Kenya opposition protest fails to start
Nairobi: Plans for a second day of anti-government protests in Nairobi appeared to falter on Friday with no sign of opposition marches on the city centre.
"We're tired, we're not going to march," said Samuel Muhati, a resident of the Mathare slum, where thousands of protesters battled police on Thursday. "Let the fighting stop."
Opposition leaders had not arrived at their Pentagon House headquarters by 10 am, the scheduled start time for a protest in Nairobi's Uhuru Park, a witness said.
Kenya's opposition group has planned a massive rally on Friday in protest of President Mwai Kibaki's re-election.
The call for a rally comes one day after the nation's attorney general called for a recount and an independent investigations into the country's disputed election.
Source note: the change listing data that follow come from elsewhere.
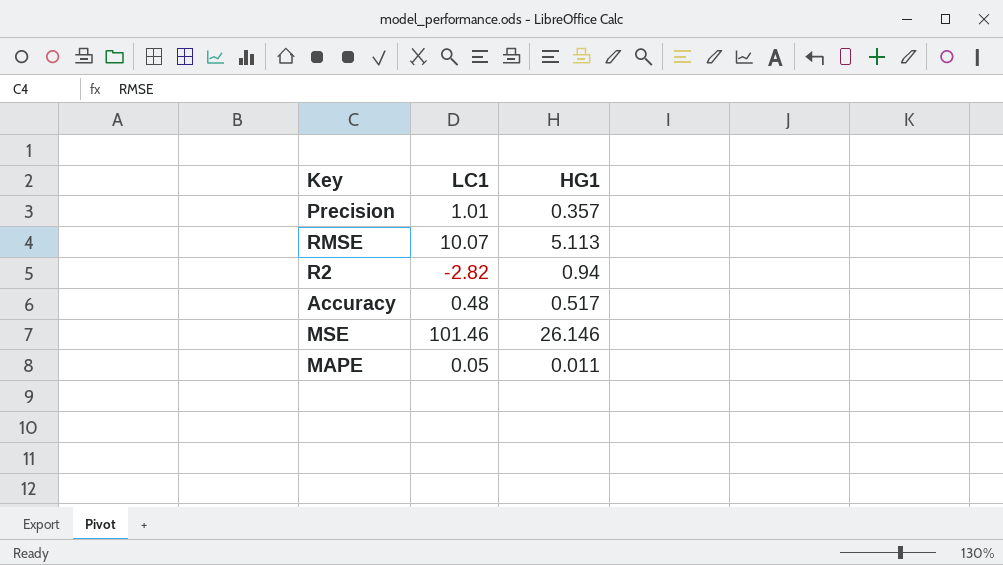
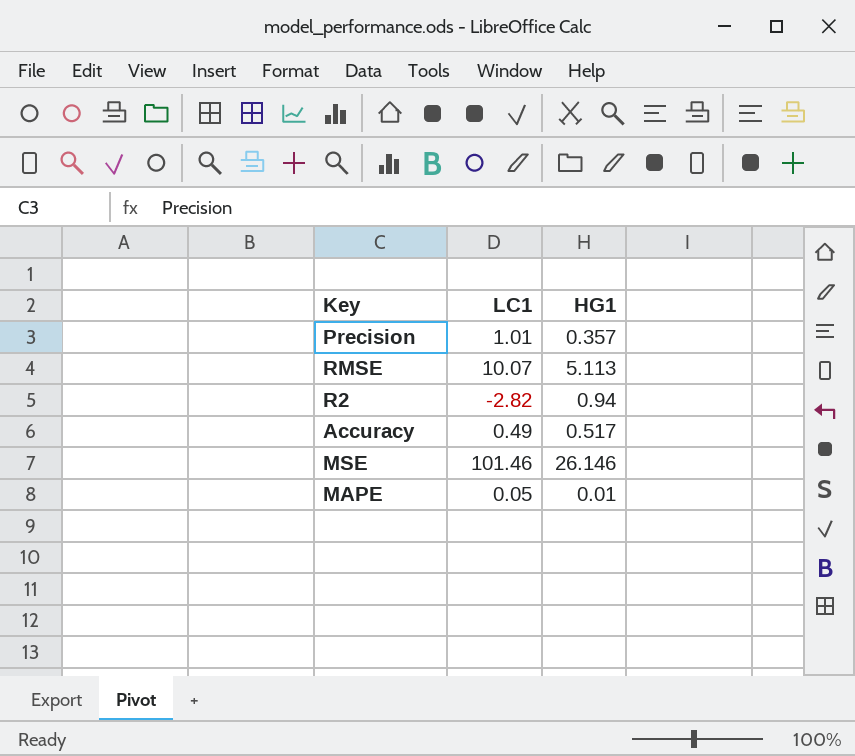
Accuracy | LC1: 0.48 -> 0.49
MAPE | HG1: 0.011 -> 0.01

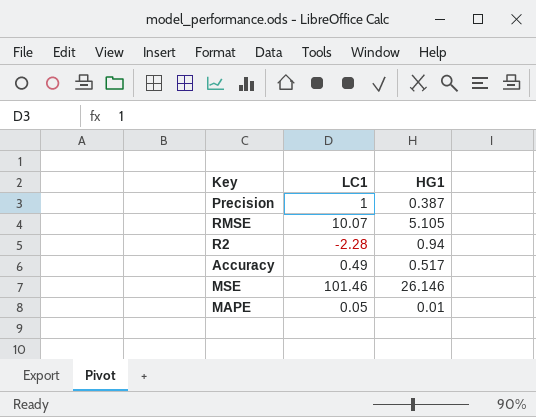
Precision | LC1: 1.01 -> 1
Precision | HG1: 0.357 -> 0.387
RMSE | HG1: 5.113 -> 5.105
R2 | LC1: -2.82 -> -2.28

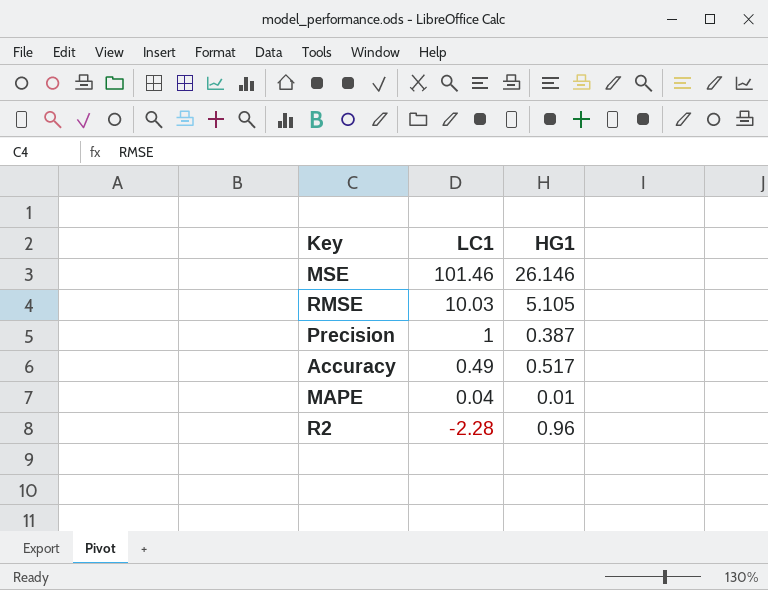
row order: none -> LC1 descending
RMSE | LC1: 10.07 -> 10.03
MAPE | LC1: 0.05 -> 0.04
R2 | HG1: 0.94 -> 0.96

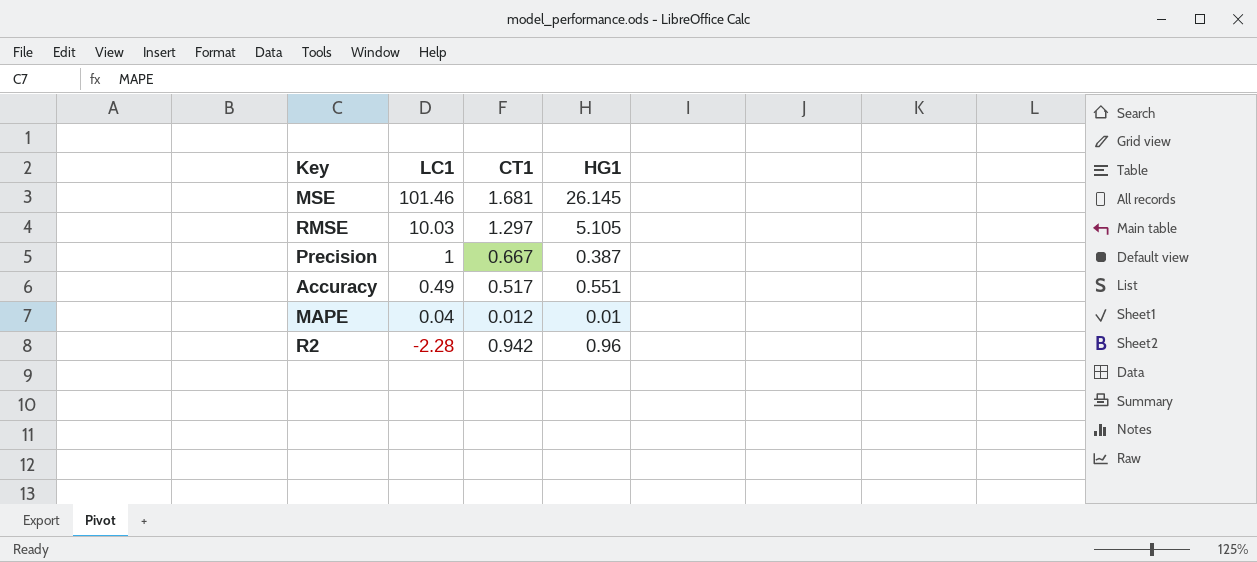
column CT1 | position: none -> 3
MSE | HG1: 26.146 -> 26.145
Accuracy | HG1: 0.517 -> 0.551

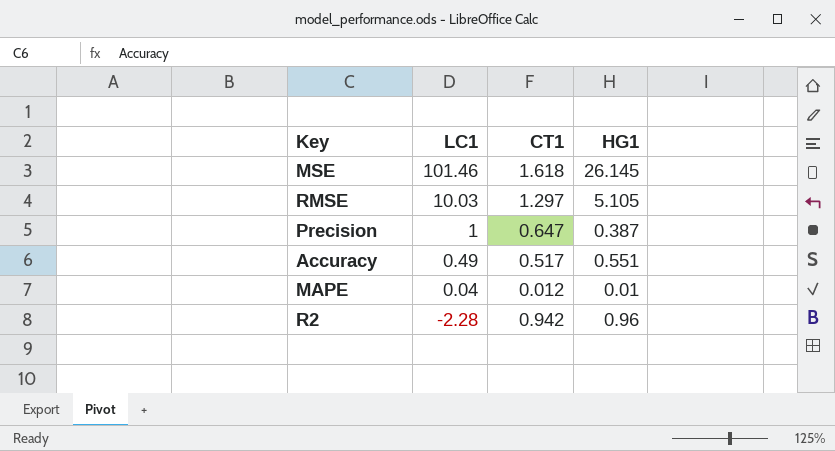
MSE | CT1: 1.681 -> 1.618
Precision | CT1: 0.667 -> 0.647

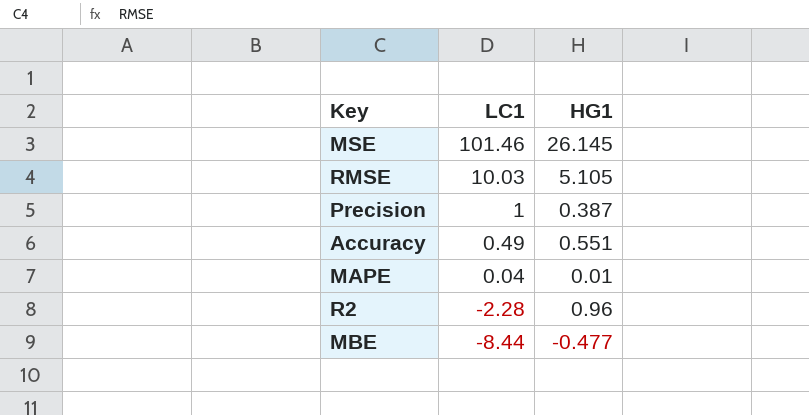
column CT1 | position: 3 -> none
row MBE: none -> -8.44 | -0.477

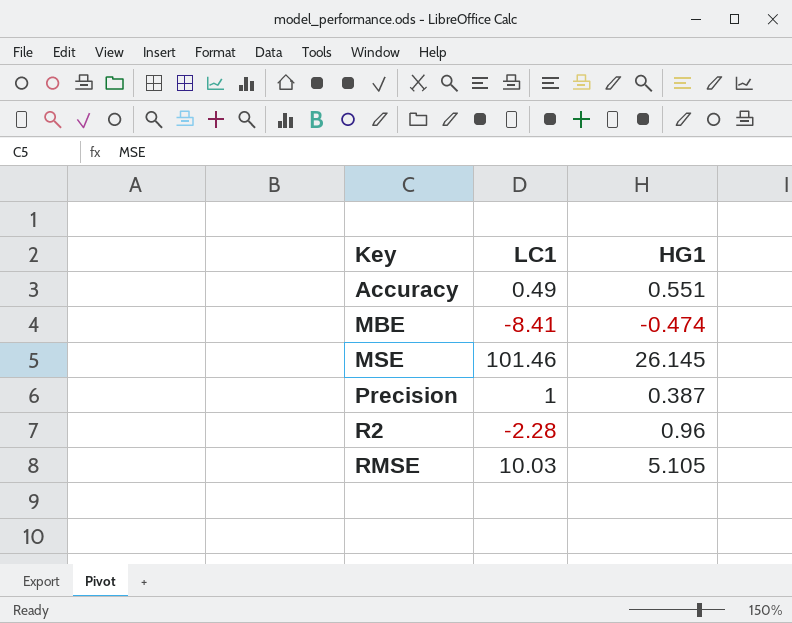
row order: LC1 descending -> Key ascending
row MAPE: 0.04 | 0.01 -> none
MBE | LC1: -8.44 -> -8.41
MBE | HG1: -0.477 -> -0.474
At least 300 people have been killed in post-election violence, the government said. On Thursday, police blocked an opposition march with tear gar and water cannons.
Reports of violence, looting and fires were sporadic in Nairobi's sprawling slums, including Kibera, from which residents had left en masse to Uhuru Park.
"The level and nature of the violent protest … is quickly degenerating into a catastrophe of unimaginable proportions," said Kenyan Attorney General Amos Wako.
Opposition leader Raila Odinga of the Orange Democratic Movement called it "genocide on a grand scale."
Kibaki narrowly won re-election with 51.3 per cent of the vote, while Odinga garnered 48.7 per cent, the country's election commission announced on Sunday.